= TASK GOAL =
From the material beneath, pull every line with the word "icon".

════

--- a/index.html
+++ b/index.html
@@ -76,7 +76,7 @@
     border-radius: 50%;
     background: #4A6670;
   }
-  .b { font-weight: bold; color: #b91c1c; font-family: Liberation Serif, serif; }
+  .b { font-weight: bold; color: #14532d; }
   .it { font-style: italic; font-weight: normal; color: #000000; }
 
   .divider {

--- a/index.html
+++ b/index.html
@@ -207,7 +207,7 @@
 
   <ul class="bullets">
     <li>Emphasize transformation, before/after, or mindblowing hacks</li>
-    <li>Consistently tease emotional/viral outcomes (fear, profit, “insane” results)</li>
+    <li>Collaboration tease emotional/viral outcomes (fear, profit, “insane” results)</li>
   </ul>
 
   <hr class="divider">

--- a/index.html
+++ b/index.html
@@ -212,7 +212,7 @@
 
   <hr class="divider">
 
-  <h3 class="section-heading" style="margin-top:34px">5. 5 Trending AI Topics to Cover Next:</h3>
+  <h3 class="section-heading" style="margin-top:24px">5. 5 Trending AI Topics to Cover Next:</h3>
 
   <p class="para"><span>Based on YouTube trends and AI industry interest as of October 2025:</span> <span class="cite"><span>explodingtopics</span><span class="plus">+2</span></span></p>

════

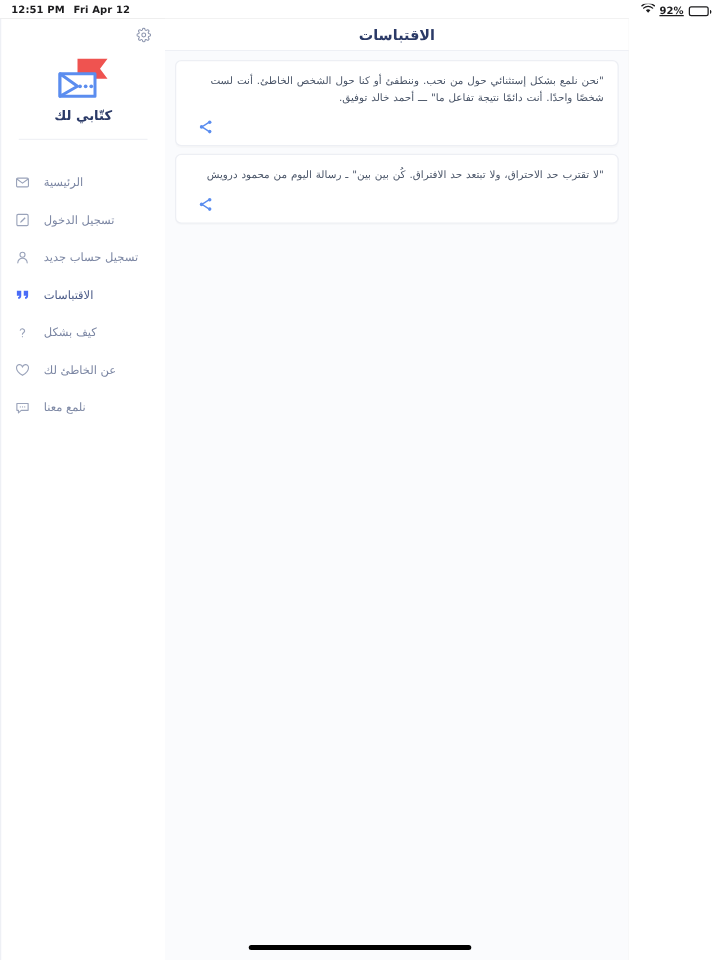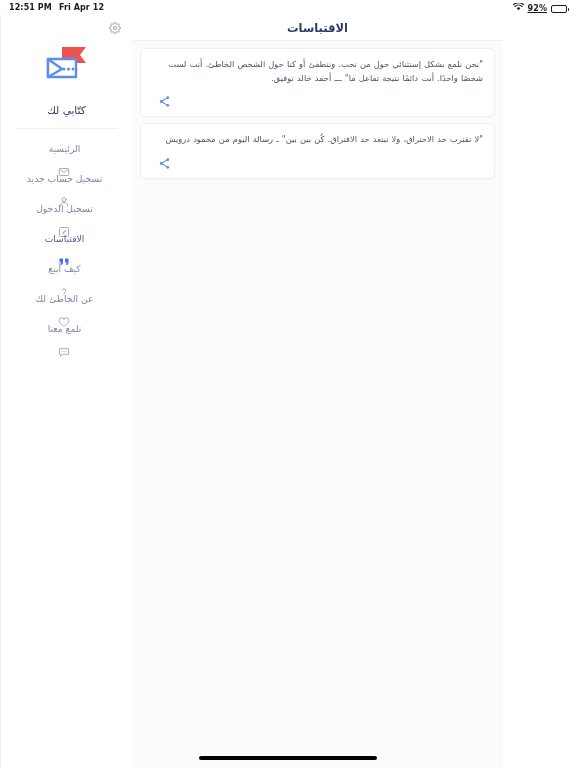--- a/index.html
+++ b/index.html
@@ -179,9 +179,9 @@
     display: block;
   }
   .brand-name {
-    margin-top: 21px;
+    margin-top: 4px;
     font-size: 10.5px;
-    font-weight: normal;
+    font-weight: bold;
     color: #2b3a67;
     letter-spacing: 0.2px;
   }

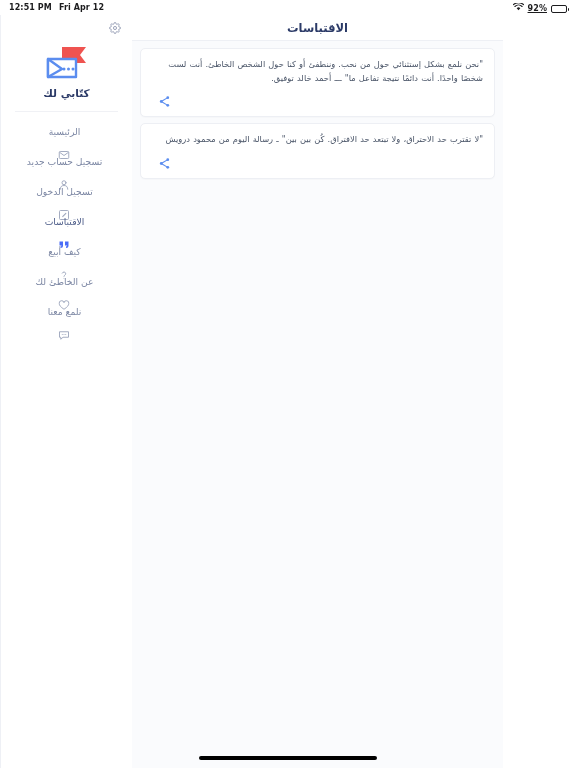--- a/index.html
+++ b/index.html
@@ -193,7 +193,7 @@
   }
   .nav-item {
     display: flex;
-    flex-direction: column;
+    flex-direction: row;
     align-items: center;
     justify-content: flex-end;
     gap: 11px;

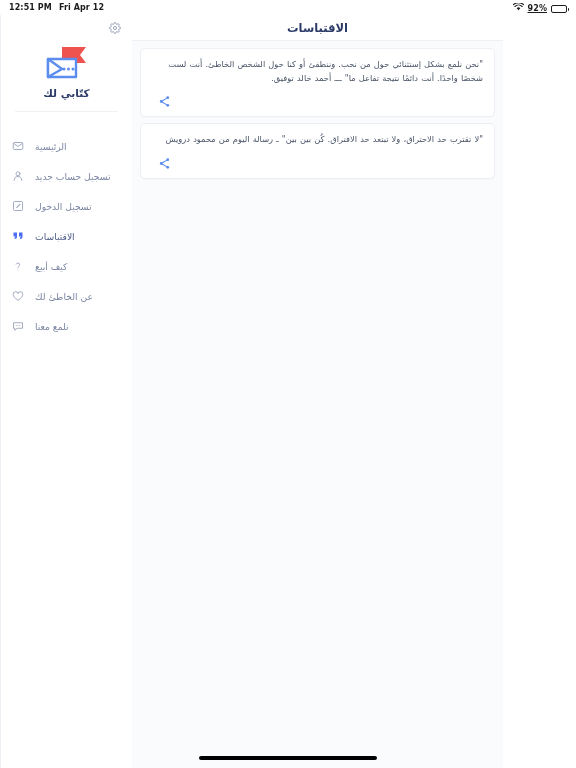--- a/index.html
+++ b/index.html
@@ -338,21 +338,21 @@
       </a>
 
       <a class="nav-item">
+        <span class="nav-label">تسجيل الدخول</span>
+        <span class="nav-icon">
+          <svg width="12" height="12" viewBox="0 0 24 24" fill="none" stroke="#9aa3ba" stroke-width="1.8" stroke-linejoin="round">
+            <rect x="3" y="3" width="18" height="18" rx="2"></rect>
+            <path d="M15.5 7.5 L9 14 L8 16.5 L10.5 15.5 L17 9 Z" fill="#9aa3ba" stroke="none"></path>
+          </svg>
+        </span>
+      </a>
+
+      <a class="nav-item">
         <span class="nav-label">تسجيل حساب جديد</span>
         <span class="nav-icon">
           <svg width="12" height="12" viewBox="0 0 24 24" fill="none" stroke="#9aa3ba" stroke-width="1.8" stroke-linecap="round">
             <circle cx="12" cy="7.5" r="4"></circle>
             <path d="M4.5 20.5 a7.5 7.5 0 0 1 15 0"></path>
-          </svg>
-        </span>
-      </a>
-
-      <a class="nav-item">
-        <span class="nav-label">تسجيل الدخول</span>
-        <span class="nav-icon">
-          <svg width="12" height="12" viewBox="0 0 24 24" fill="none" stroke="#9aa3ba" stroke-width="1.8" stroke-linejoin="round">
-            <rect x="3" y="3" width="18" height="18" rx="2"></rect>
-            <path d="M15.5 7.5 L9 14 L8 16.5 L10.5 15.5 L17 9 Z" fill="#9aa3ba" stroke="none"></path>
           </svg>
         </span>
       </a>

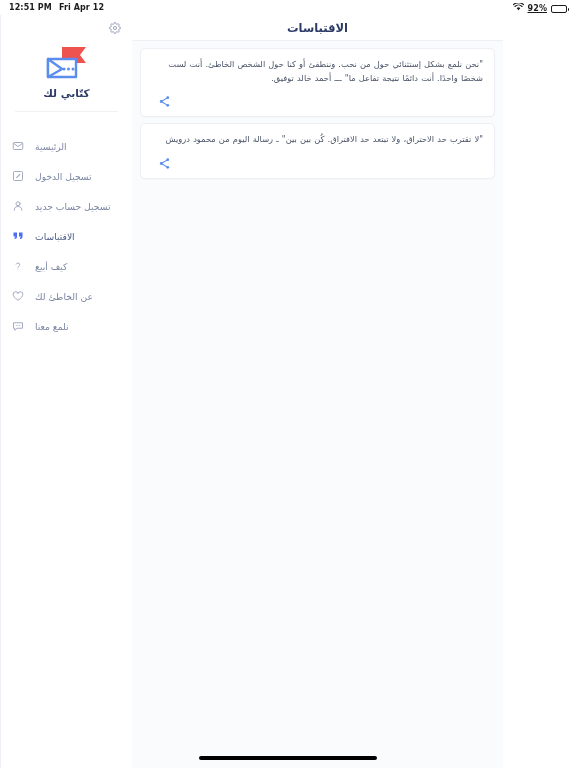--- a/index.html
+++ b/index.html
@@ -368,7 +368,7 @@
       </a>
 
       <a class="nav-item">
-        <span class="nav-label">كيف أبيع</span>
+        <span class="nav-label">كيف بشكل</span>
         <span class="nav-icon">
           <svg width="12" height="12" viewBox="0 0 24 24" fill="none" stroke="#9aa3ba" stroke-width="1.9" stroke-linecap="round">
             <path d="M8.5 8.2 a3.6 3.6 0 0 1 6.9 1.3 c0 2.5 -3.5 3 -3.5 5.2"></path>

════

= SOLVED PROBLEM =
+        <span class="nav-icon">
         <span class="nav-icon">
-        <span class="nav-icon">
         <span class="nav-icon">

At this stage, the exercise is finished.